I am still trying to think of how to implement this suggestion.

I need a way to tell KVM about IOMMU groups. vfio-pci driver is not right
interface as it knows nothing about KVM. There is VFIO-KVM device but it
does not have idea about containers.

So I have to:

Wenever a container is created or removed, notify the VFIO-KVM device by
passing there a container fd. ok.

Then VFIO-KVM device needs to tell KVM about what iommu_table belongs to
what LIOBN so the realmode handlers could do the job. The real mode TCE
handlers get LIOBN, find a guest view table and update it. Now I want to
update the hardware table which is iommu_table attached to LIOBN.

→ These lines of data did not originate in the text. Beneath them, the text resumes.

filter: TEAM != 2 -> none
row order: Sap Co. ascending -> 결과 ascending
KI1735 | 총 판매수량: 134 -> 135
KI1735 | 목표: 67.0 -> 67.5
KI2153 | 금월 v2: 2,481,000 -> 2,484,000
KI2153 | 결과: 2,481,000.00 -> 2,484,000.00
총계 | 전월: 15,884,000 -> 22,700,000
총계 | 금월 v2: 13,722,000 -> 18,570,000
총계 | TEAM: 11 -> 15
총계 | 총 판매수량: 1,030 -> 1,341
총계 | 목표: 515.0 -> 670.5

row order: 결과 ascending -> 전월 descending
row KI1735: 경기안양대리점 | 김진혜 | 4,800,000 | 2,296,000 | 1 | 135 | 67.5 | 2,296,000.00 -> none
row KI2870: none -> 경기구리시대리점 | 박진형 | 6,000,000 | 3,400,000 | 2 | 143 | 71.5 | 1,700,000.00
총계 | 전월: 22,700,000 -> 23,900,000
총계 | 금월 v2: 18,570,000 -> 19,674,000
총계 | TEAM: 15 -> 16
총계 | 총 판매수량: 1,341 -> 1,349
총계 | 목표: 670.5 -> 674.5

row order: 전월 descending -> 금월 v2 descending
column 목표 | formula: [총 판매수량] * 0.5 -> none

I did pass an IOMMU group fd to VFIO-KVM device. You suggested a container fd.

Now VFIO-KVM device needs to extract iommu_table's from the container.
These iommu_table pointers are stored in "struct tce_container" which is
local to drivers/vfio/vfio_iommu_spapr_tce.c and not exported anyhow. So I
cannot export and use that.

The other way to go would be adding API to VFIO to enumerate IOMMU groups
in a container and use iommu_table pointers stored in iommu_table_group of
each group (in fact the very first group will be enough as multiple groups
in a container share the table). Adding vfio_container_get_groups() when
only first one is needed is quite tricky in terms of maintainers approvals.

So what would be the right course of action? Thanks.

-- 
Alexey